Find the area of the triangle with vertices A(1, 1, 2), B(2, 3, 5) and C(1, 5, 5)

Answer 1

The vertices of triangle ABC are given as A(1, 1, 2), B(2, 3, 5) and C(1, 5, 5).
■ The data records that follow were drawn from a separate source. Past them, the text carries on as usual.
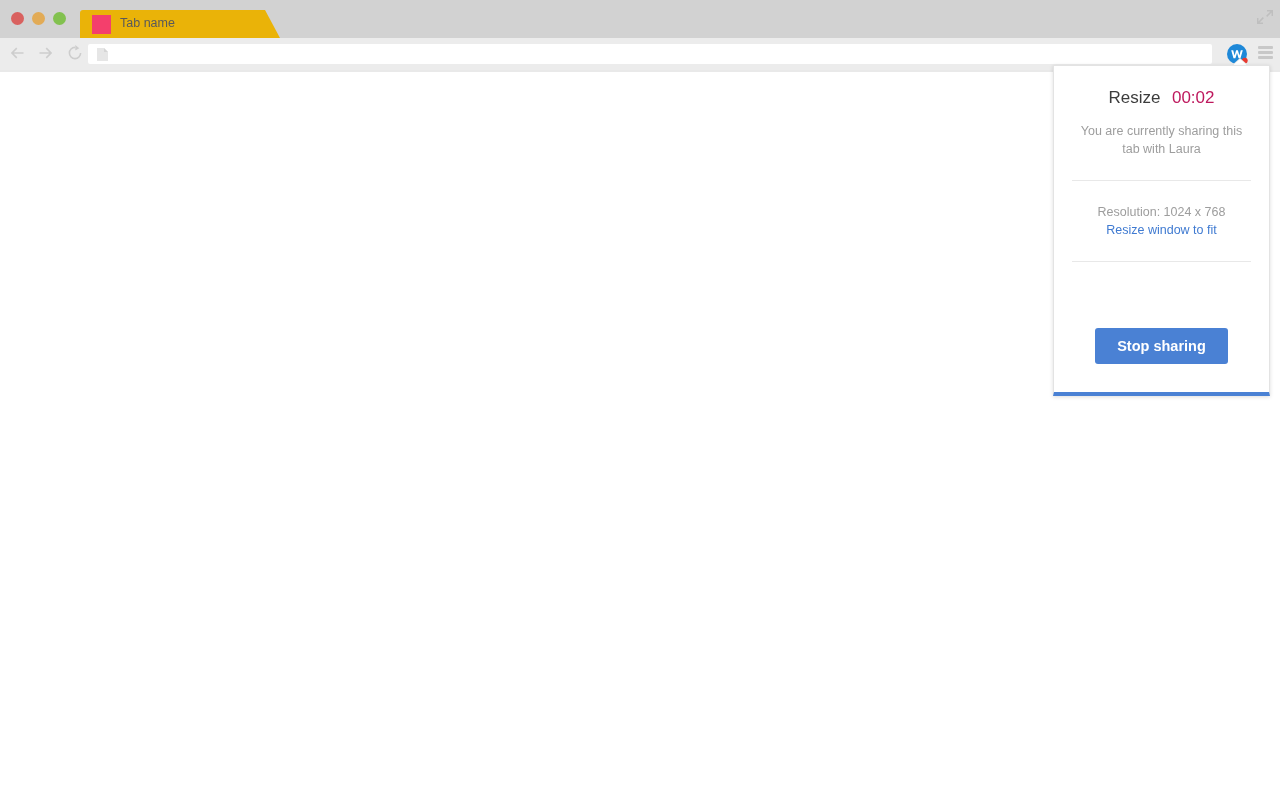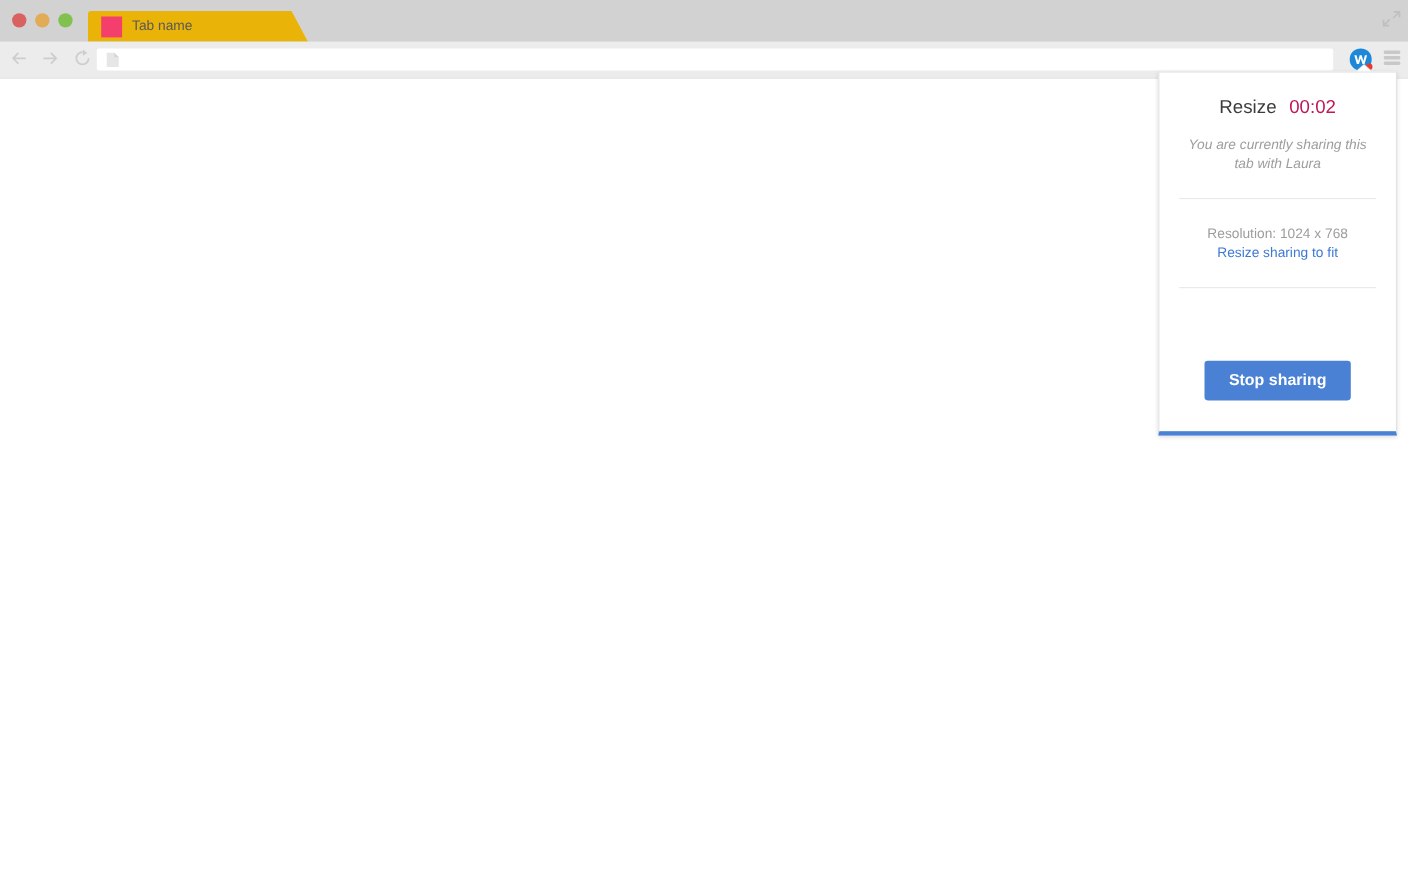--- a/index.html
+++ b/index.html
@@ -183,7 +183,6 @@
 
   .panel-section {
     padding: 0 18px;
-    font-style: italic;
   }
 
   .panel-header {

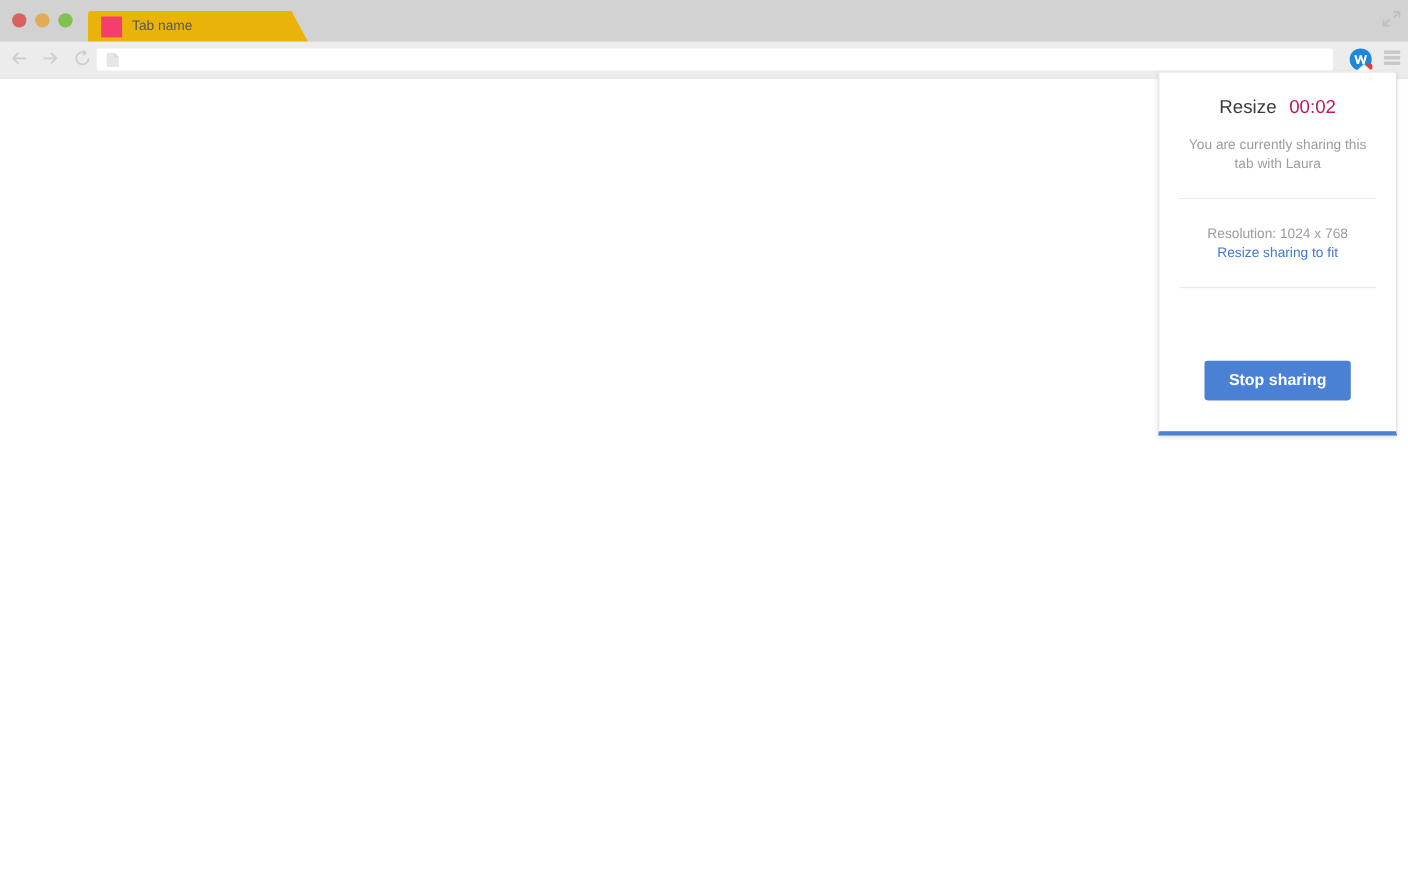--- a/index.html
+++ b/index.html
@@ -347,7 +347,7 @@
 
     <div class="panel-resolution-block">
       <div class="panel-resolution">Resolution: 1024 x 768</div>
-      <a class="panel-link">Resize sharing to fit</a>
+      <a class="panel-link">Resize window to fit</a>
     </div>
 
     <div class="panel-divider"></div>

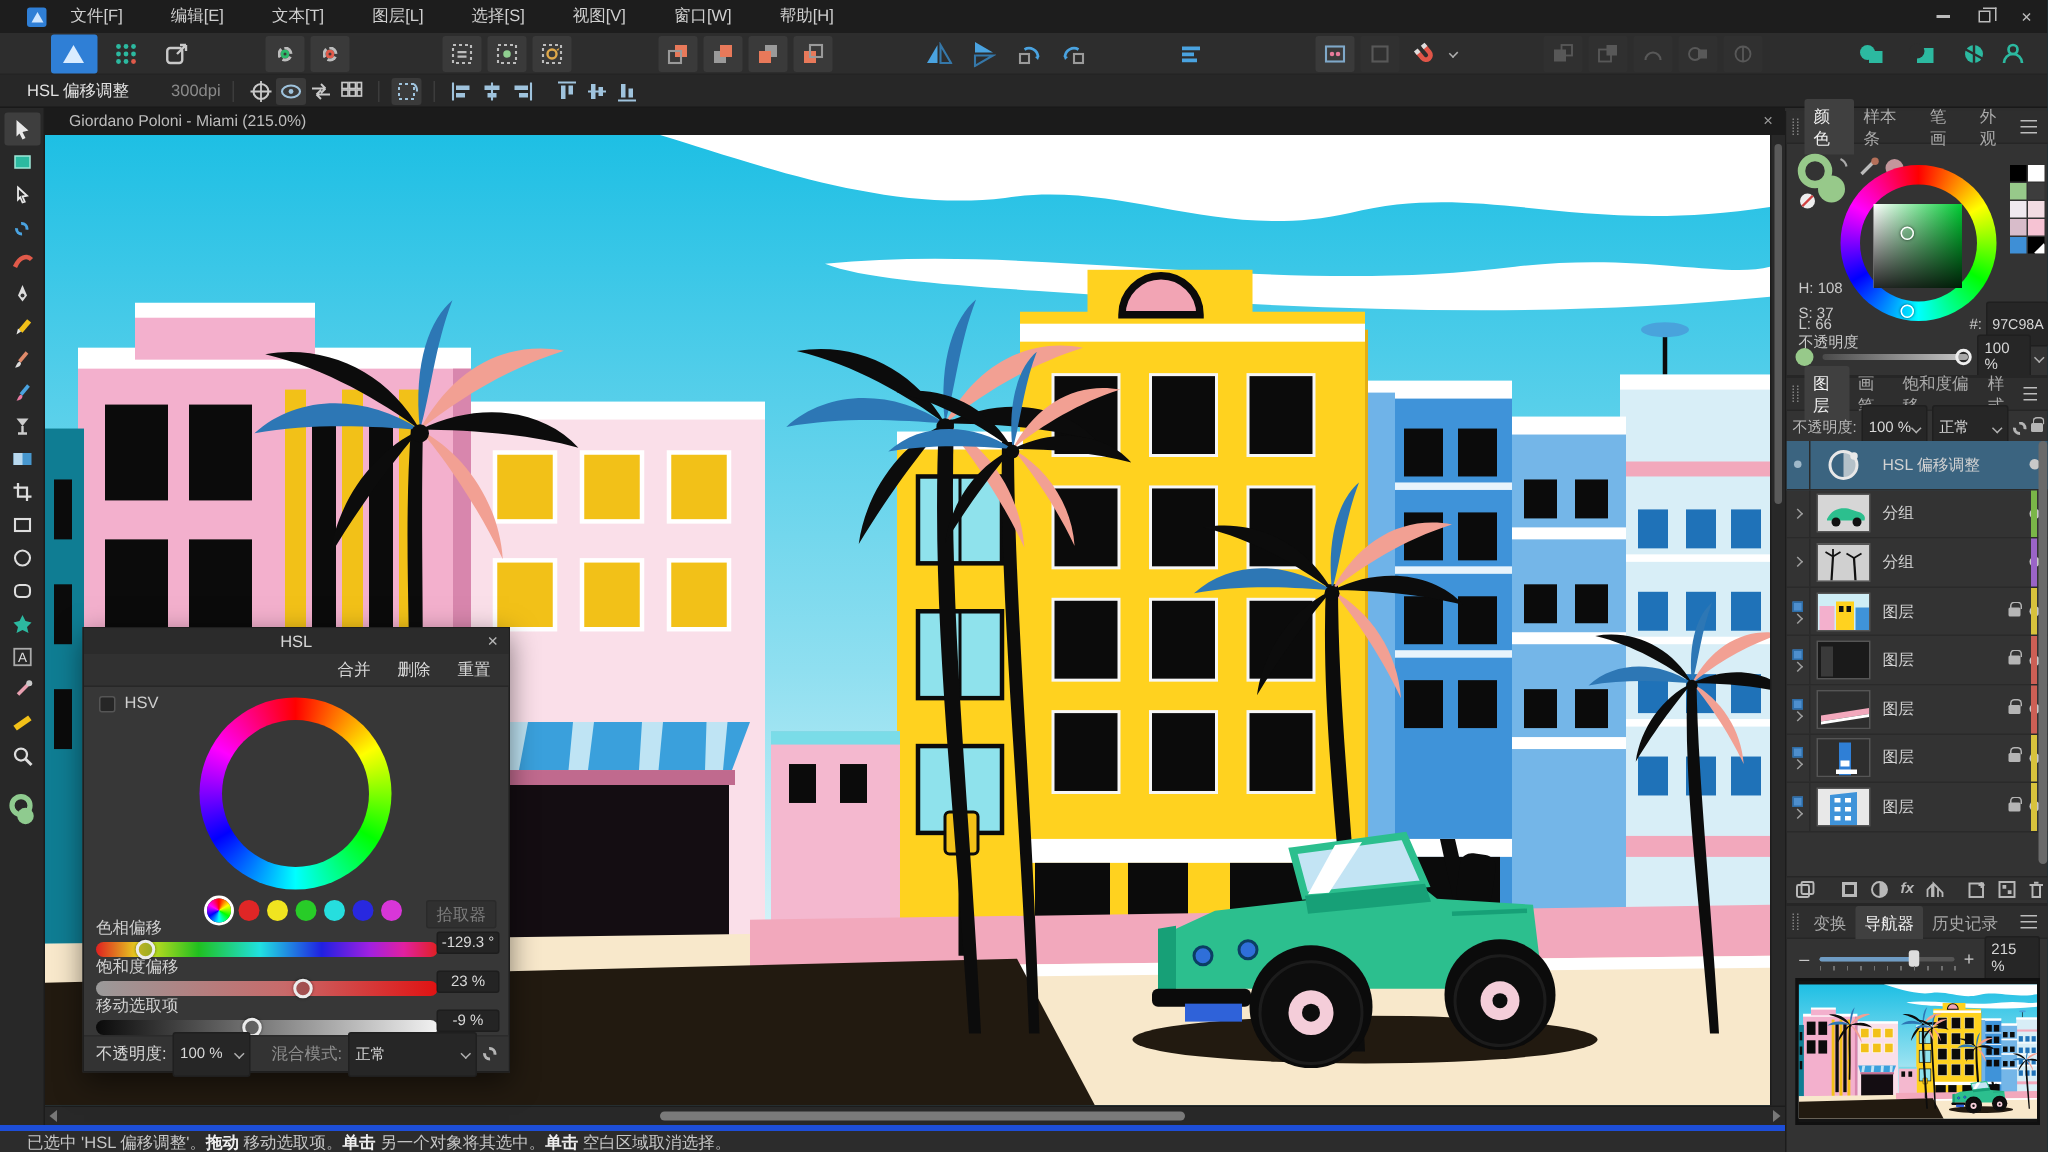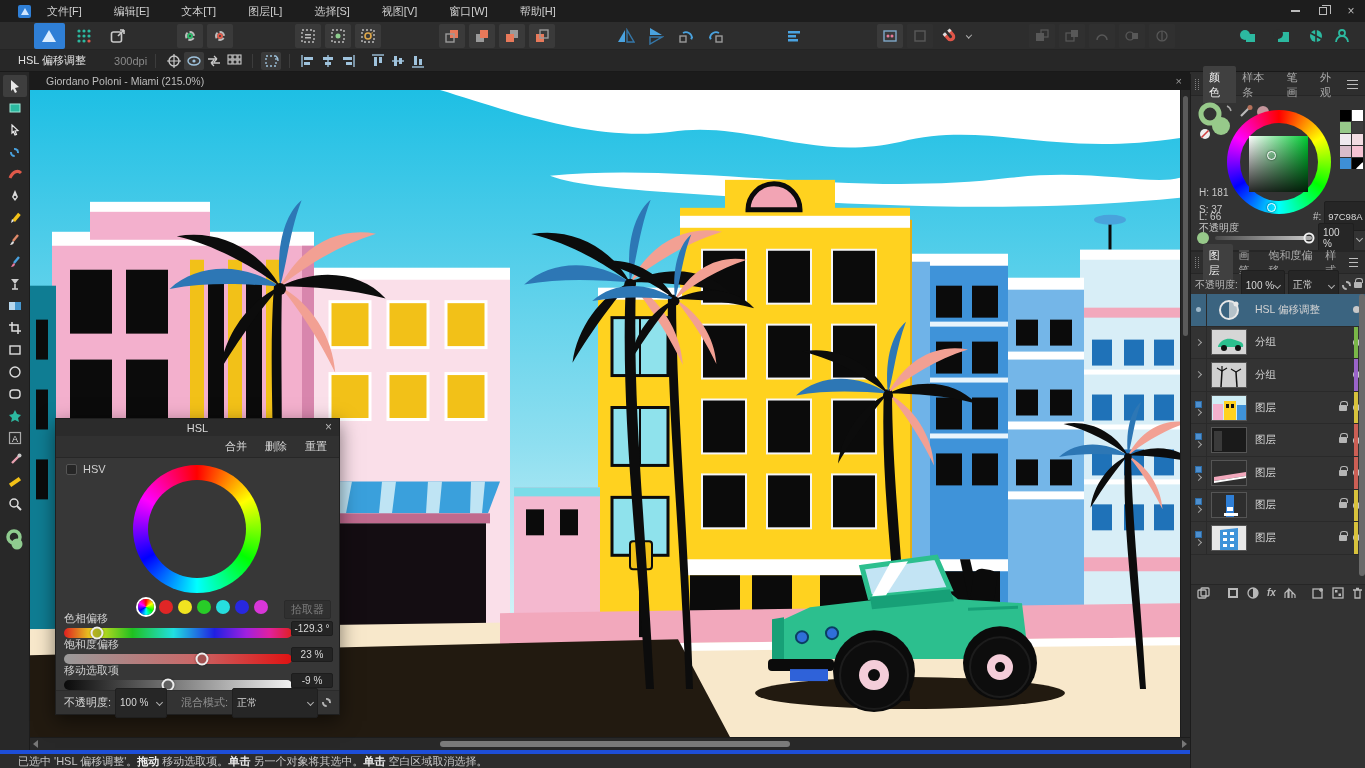--- a/index.html
+++ b/index.html
@@ -903,7 +903,7 @@
             <span style="background: rgb(62, 143, 214);"></span>
             <span class="cut" style="background: rgb(0, 0, 0);"></span>
           </div>
-        <span class="mini-label" style="top:91px">H: 181</span>
+        <span class="mini-label" style="top:91px">H: 108</span>
         <span class="mini-label" style="top:108px">S: 37</span>
         <span class="mini-label" style="top:115px">L: 66</span>
         <div id="hexrow">

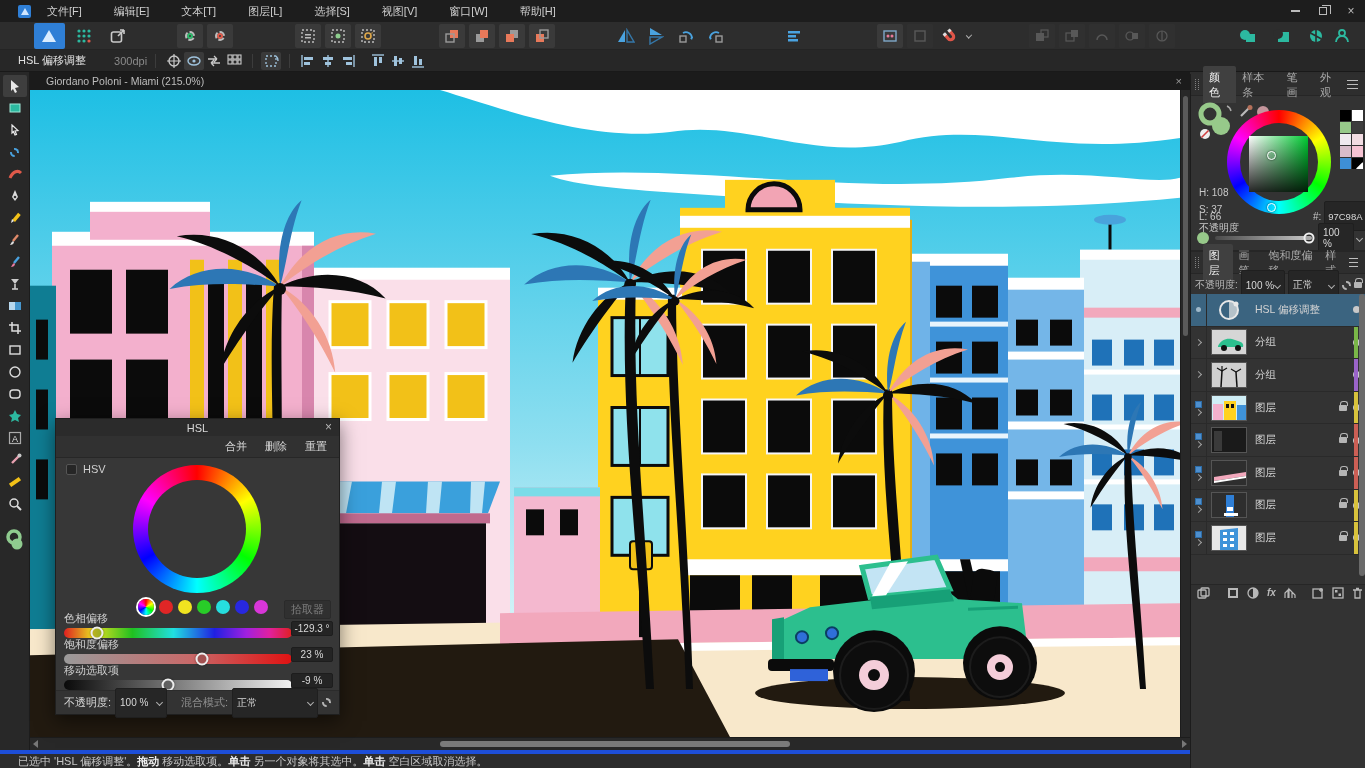--- a/index.html
+++ b/index.html
@@ -1149,6 +1149,30 @@
       </div>
     </div>
 
+    <div id="panel-nav">
+      <div class="ptabs">
+        <span class="grip"></span>
+        <span class="ptab">变换</span>
+        <span class="ptab on">导航器</span>
+        <span class="ptab">历史记录</span>
+        <span class="burger"></span>
+      </div>
+      <div id="nav-zoomrow">
+        <span class="pm">–</span>
+        <div id="nav-track">
+          <span id="nav-fill" style="width: 70%;"></span>
+          <span id="nav-handle" style="left: 70%;"></span>
+          <span id="nav-ticks"></span>
+        </div>
+        <span class="pm">+</span>
+        <span class="valbox" style="width:38px;justify-content:center;margin-left:4px">215 %</span>
+      </div>
+      <div id="nav-thumb">
+        <svg viewBox="0 0 1150 648" preserveAspectRatio="xMidYMid meet">
+            <use href="#miami-art"></use>
+          </svg>
+      </div>
+    </div>
   </div>
 
   <div id="statusbar">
First we find vectors AB and AC.
Now, AB = PV of B - PV of A $=(2\hat{i}+3\hat{j}+5\hat{k})-(\hat{i}+\hat{j}+2\hat{k})=(2-1)\hat{i}+(3-1)\hat{j}+(5-2)\hat{k}=\hat{i}+2\hat{j}+3\hat{k}$
and AC = PV of C - PV of A
$=(\hat{i}+5\hat{j}+5\hat{k})-(\hat{i}+\hat{j}+2\hat{k})=(1-1)\hat{i}+(5-1)\hat{j}+(5-2)\hat{k}=4\hat{j}+3\hat{k}\therefore AB\times AC=\left|\begin{array}{ccc}\hat{i}& \hat{j}& \hat{k}\\ 1& 2& 3\\ 0& 4& 3\end{array}\right|=\hat{i}(6-12)-\hat{j}(3-0)+\hat{k}(4-0)=-6\hat{i}-3\hat{j}+4\hat{k}$
Comparing with $X=x\hat{i}+y\hat{j}+z\hat{k}$, we get $x=-6,y=-3,z=4$
$\therefore |AB\times AC|=\sqrt{x^2+y^2+z^2}=\sqrt{(-6{)}^2+(-3{)}^2+(4{)}^2}=\sqrt{36+9+16}=\sqrt{61}$
Area of $\Delta ABC=\frac{1}{2}|AB\times AC|=\frac{1}{2}\times \sqrt{61}=\frac{\sqrt{61}}{2}sq.unit$
Hence, the area of $\Delta ABC$ is $\frac{\sqrt{61}}{2}sq.unit$.